الجمعة، 6 سبتمبر 2013

Observations on potential war with Syria

"The liberal elites are particularly amazing to behold. I watched Anderson Cooper tonight and I may have missed it, but I couldn’t find a single guest opposed to this war, even as most Americans emphatically oppose it. Even O’Reilly was more even-handed (I kept flicking back and forth). We got to listen to Ryan Crocker tell us that we have to intervene and at the same time that the potential replacement for Assad is probably just as foul as the dictator. And we got Fouad Ajami – another pro-Iraq war “expert” who was exposed as an eloquent bullshit artist during the Iraq fiasco – telling us – yes, he said this – to trust the “Syrian people”, as if they exist, as if the sectarian divides and hatreds are not re-fueling as we speak, as if he has no shame and no record. It really is as if Iraq never happened, as if the US still had the resources to fight another, brutal and scarring sectarian conflict in someone else’s country on someone else’s behalf who will eventually ally with our foes. It is as if the Bush-Cheney administration never happened. It is as if the “surge” worked...

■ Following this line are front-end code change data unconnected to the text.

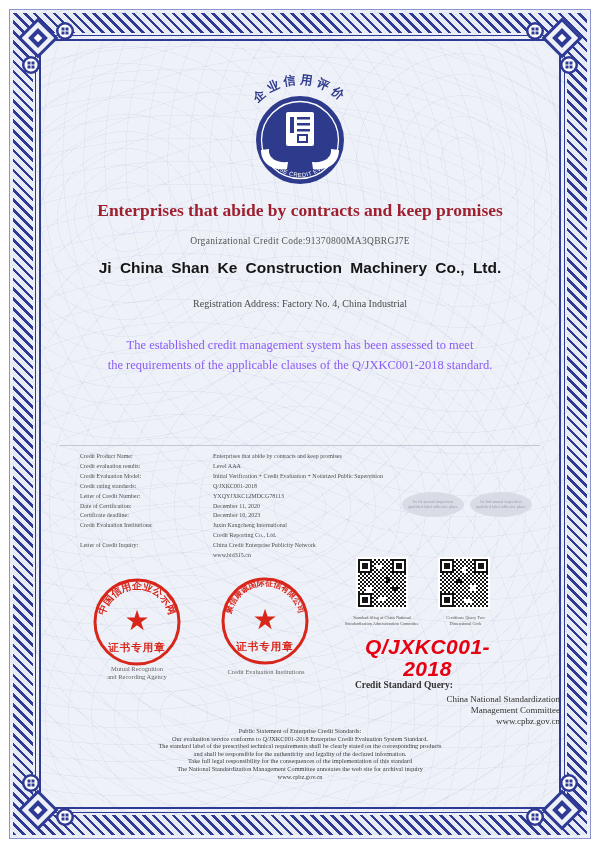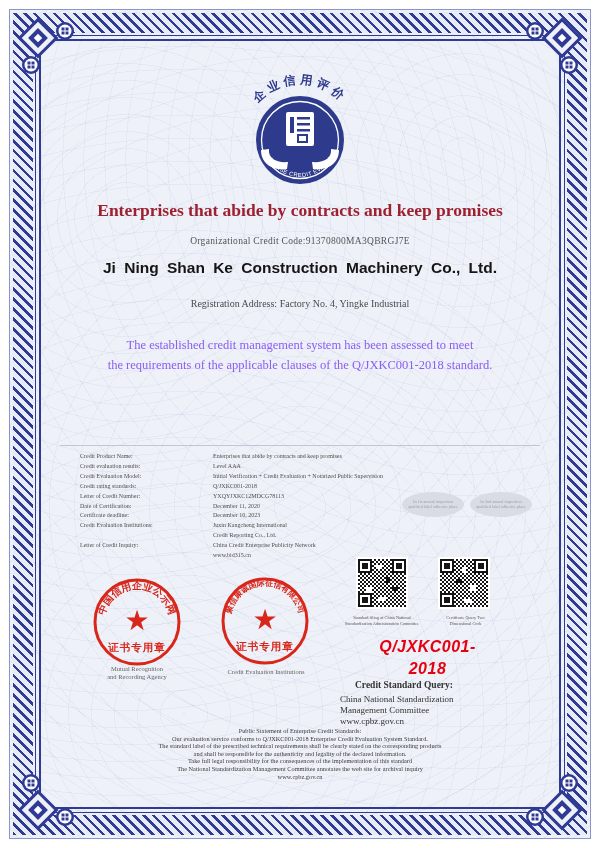--- a/index.html
+++ b/index.html
@@ -53,24 +53,24 @@
   .qr{top:557px;width:52px;height:52px;}
   .qr.q1{left:356px;} .qr.q2{left:438px;}
   .qrcap{top:615px;text-align:center;font-size:4.3px;line-height:5.6px;color:#555;}
   .qrcap.c1{left:322px;width:120px;} .qrcap.c2{left:408px;width:115px;}
 
   .seal{width:90px;height:90px;}
   .seal.s1{left:92px;top:577px;} .seal.s2{left:220px;top:576px;}
   .sealcap{text-align:center;font-size:6.5px;line-height:8.2px;color:#666;}
   .sealcap.c1{left:77px;top:665px;width:120px;} .sealcap.c2{left:196px;top:668px;width:140px;}
 
-  .redcode{left:355px;top:636px;width:145px;text-align:center;font-size:16px;line-height:22px;
+  .redcode{left:355px;top:636px;width:145px;text-align:center;font-size:21px;line-height:22px;
     font-style:italic;font-weight:800;color:#e60012;letter-spacing:.5px;}
   .queryhead{left:355px;top:680px;width:190px;text-align:left;font-size:9.5px;font-weight:600;color:#333;}
-  .querylines{left:340px;top:694px;width:220px;text-align:left;font-size:9px;line-height:11px;color:#333;}
+  .querylines{left:340px;top:694px;width:220px;text-align:right;font-size:9px;line-height:11px;color:#333;}
   .statement{top:727px;left:55px;right:55px;text-align:center;font-size:6.3px;line-height:7.6px;color:#3c3c3c;}
 </style>
 </head>
 <body>
 
 <div class="cert">
 
   <div class="content-bg"></div>
   <div class="frame-line-outer"></div>
   <div class="frame-band"></div>
@@ -167,23 +167,23 @@
       <rect x="73" y="65" width="9" height="7" fill="none" stroke="#2e3a8c" stroke-width="2"></rect>
       <path d="M36,80 C36,94 48,101 62,99 L63,92 C52,93 43,89 44,79 Z" fill="#ffffff"></path>
       <path d="M114,80 C114,94 102,101 88,99 L87,92 C98,93 107,89 106,79 Z" fill="#ffffff"></path>
       <text font-size="5.8" fill="#ffffff" letter-spacing="0.4" font-family="Liberation Sans, DejaVu Sans, sans-serif">
         <textPath href="#arcBottom" startOffset="50%" text-anchor="middle">ENTERPRISE CREDIT EVALUATION</textPath>
       </text>
     </svg>
 
     <div class="abs ctr serif title">Enterprises that abide by contracts and keep promises</div>
     <div class="abs ctr mono orgcode">Organizational Credit Code:91370800MA3QBRGJ7E</div>
-    <div class="abs ctr sans company">Ji Ning Shan Ke Construction Machinery Co., Ltd.</div>
+    <div class="abs ctr sans company">Ji China Shan Ke Construction Machinery Co., Ltd.</div>
     <div class="abs ctr mono address">
-      <div>Registration Address: Factory No. 4, Yingke Industrial</div>
+      <div>Registration Address: Factory No. 4, China Industrial</div>
     </div>
     <div class="abs ctr serif assessment">
       <div>The established credit management system has been assessed to meet</div>
       <div>the requirements of the applicable clauses of the Q/JXKC001-2018 standard.</div>
     </div>
     <div class="abs ctr mono supervision">
     </div>
     <div class="abs divider"></div>
 
     <div class="abs mono details">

So now we are treated to the argument from “credibility”. Enough with the arguments about credibility! The United States would benefit by nothing more than accepting the fact that we do not have the power to control that region and shouldn’t die trying. Our credibility is threatened not when we stay out of other people’s civil wars, but when we make threats we cannot enforce. I am emphatically not dismissing the Rubicon of chemical weapons, and am as appalled by their use as anyone. But if we cannot resolve the question without entering another full-scale, open-ended war on the basis of murky intelligence about WMDs, then we should resign ourselves to not resolving the question. Repeat after me: American power is much more limited than our elites still want to believe."
And this:
AIPAC’s all in on Syria.

The American Israel Public Affairs Committee, the nation’s primary pro-Israel lobbying group, has broken its silence on Syria, calling for members of Congress to vote in favor of a resolution giving President Barack Obama express authority to launch strikes against President Bashar Assad’s regime.
“AIPAC urges Congress to grant the president the authority he has requested to protect America’s national security interests and dissuade the Syrian regime’s further use of unconventional weapons..."
The word “Israel” appears nowhere in the text of the statement, underscoring by omission the worry pro-Israel groups in the United States have about framing retaliatory strikes in a way that makes it look like Israel is pushing for an attack on Syria for its own interests.